Gitiles
Code Review Sign In
gerrit.mcp.mirantis.com / mcp / cvp-configuration / 8143233f19ae04ee8579c6f81577847a546a2d60 / . / scripts / manual_create_signed_images.sh
blob: 269c97728ae261b85872b7ce679292e73ee89bed [file] [log] [blame]
#!/bin/bash
echo "Preparing certs"
openssl genrsa -out image_key.pem 1024
openssl rsa -pubout -in image_key.pem -out image_key.pem.pub
openssl req -new -key image_key.pem -out image_req.crt -config image_crt.cnf
openssl x509 -req -days 180 -in image_req.crt -signkey image_key.pem -out image_cert.crt
echo "Save secret to Barbican storage"
openstack secret store --name cvp.images --algorithm RSA --expiration $(date +"%Y-%m-%d" -d "180 days") --secret-type certificate --payload-content-type "application/octet-stream" --payload-content-encoding base64 --payload "$(base64 image_cert.crt)"
echo "Exporting ID from 'Secret href' property"

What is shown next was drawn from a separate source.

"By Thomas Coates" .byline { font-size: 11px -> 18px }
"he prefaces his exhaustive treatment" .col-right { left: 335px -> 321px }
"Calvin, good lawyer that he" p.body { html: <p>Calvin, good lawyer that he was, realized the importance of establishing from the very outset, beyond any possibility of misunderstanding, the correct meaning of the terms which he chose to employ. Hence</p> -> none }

export s_uuid=$(openstack secret list --name cvp.images -c "Secret href" -f value | rev | cut -d'/' -f1 | rev)
echo "Exported '$s_uuid'"
echo "Converting images to Raw"
qemu-img convert -f qcow2 -O raw -p cvp.ubuntu.2004 /var/tmp/cvp.ubuntu.2004.raw
qemu-img convert -f qcow2 -O raw -p cvp.ubuntu.1604 /var/tmp/cvp.ubuntu.1604.raw
qemu-img convert -f qcow2 -O raw -p cvp.cirros.61 /var/tmp/cvp.cirros.61.raw
qemu-img convert -f qcow2 -O raw -p cvp.cirros.62 /var/tmp/cvp.cirros.62.raw
echo "Signing images"
openssl dgst -sha256 -sign image_key.pem -sigopt rsa_padding_mode:pss -out cvp.cirros.61.raw.signature /var/tmp/cvp.cirros.61.raw
openssl dgst -sha256 -sign image_key.pem -sigopt rsa_padding_mode:pss -out cvp.cirros.62.raw.signature /var/tmp/cvp.cirros.62.raw
openssl dgst -sha256 -sign image_key.pem -sigopt rsa_padding_mode:pss -out cvp.ubuntu.1604.raw.signature /var/tmp/cvp.ubuntu.1604.raw
openssl dgst -sha256 -sign image_key.pem -sigopt rsa_padding_mode:pss -out cvp.ubuntu.2004.raw.signature /var/tmp/cvp.ubuntu.2004.raw
echo "Generating base64 equivalents"
base64 -w 0 cvp.cirros.61.raw.signature >cvp.cirros.61.raw.signature.b64
base64 -w 0 cvp.cirros.62.raw.signature >cvp.cirros.62.raw.signature.b64
base64 -w 0 cvp.ubuntu.1604.raw.signature >cvp.ubuntu.1604.raw.signature.b64
base64 -w 0 cvp.ubuntu.2004.raw.signature >cvp.ubuntu.2004.raw.signature.b64
echo "Exporting vars"
export cirros61_sign=$(cat cvp.cirros.61.raw.signature.b64)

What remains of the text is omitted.